— Ты смотри у меня! Пей, да знай меру… Если опять на бровях придешь — в поруб посажу, он себя как медвытрезвитель лихо оправдывает. Помни — не просто идешь, а по заданию.
— Вот те крест, не подведу! А тока ежели в кабаке не пить, то какого же рожна мне там делать?
— Ну а ты походи, поприсматривайся, поприслушивайся. Надо выяснить, что об царской краже в народе известно. Что люди болтают. Если вор неопытный — он деньгами сорить начнет, сообщники тоже этим отличаются, может, кто чего спьяну и сболтнет…
— Понял, батюшка. Все как есть исполню, не извольте сомневаться. А ну, пошла! Пошла, залетная!.. Эгей!
Рыжая кобыла пустилась тряской рысью. Митька явно обрадовался заданию. Филерской школы у парня никакой, но учиться надо.
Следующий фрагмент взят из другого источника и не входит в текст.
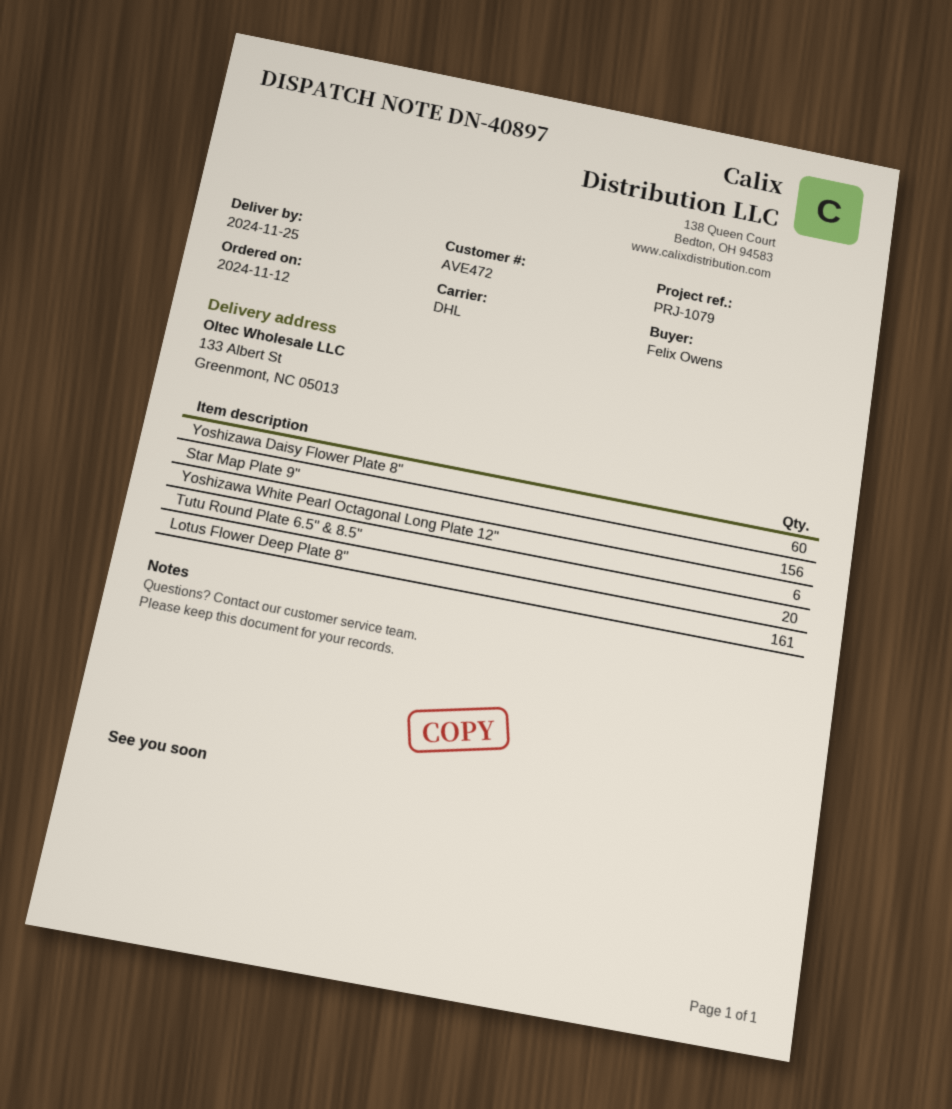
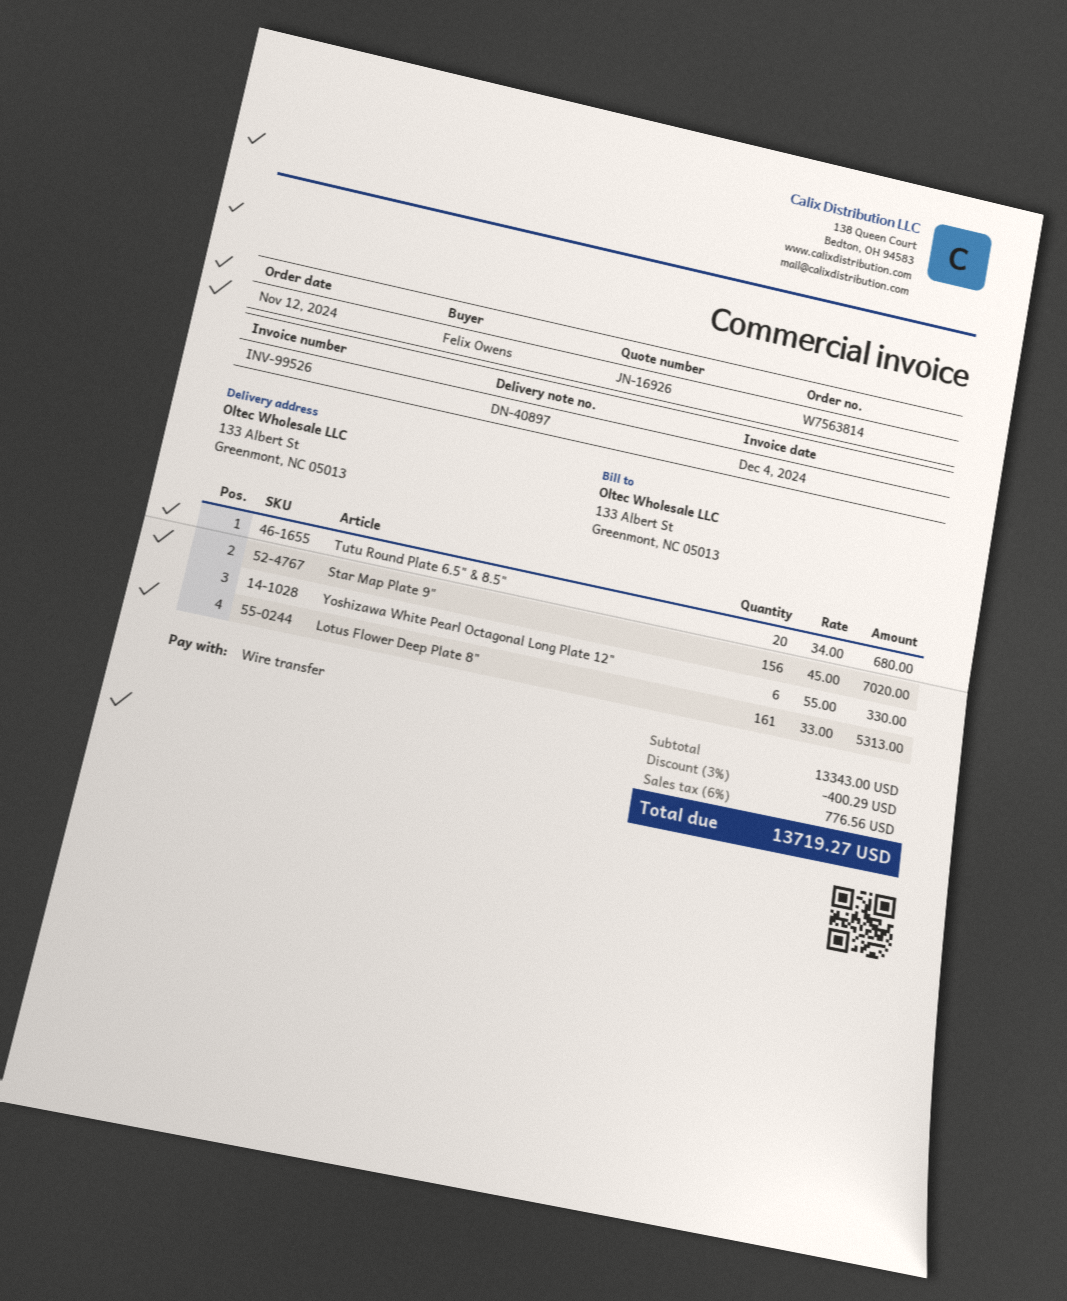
Yoshizawa Daisy Flower Plate 8": 60 -> none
Пока еще здесь удастся наладить агентурную сеть… Работаем с чем приходится.
Моя хозяйка ждала у окошка. Увидев нас, всплеснула руками и скрылась в дому. Держу пари, побежала доставать пироги из печки. Я выдал Митьке один золотой червонец (да разве нормальный человек забудет получить у думного дьяка свой кровный оклад?), еще раз наказал, чего купить, и отправил на базар. Бабка покормит его по возвращении. Именно Яга настояла на том, чтобы мы ели раздельно: я в горнице, он в сенях, где и спал. Зазорно-де воеводе сыскному со своими же холопьями за одним столом сидеть. Уважать не станут. Я махнул рукой — за те два месяца, что здесь живу, знаю — старуха плохого не посоветует!
— Ну, заходи, мила-ай… Снимай ботинки свои чудные, запылились небось. Я вон шлепки тебе новые связала. Обед на столе, банька греется…
— Ладно, ладно, и так все расскажу. Времени в обрез, к вечеру царь в управление подозреваемых пришлет. С чем пироги-то?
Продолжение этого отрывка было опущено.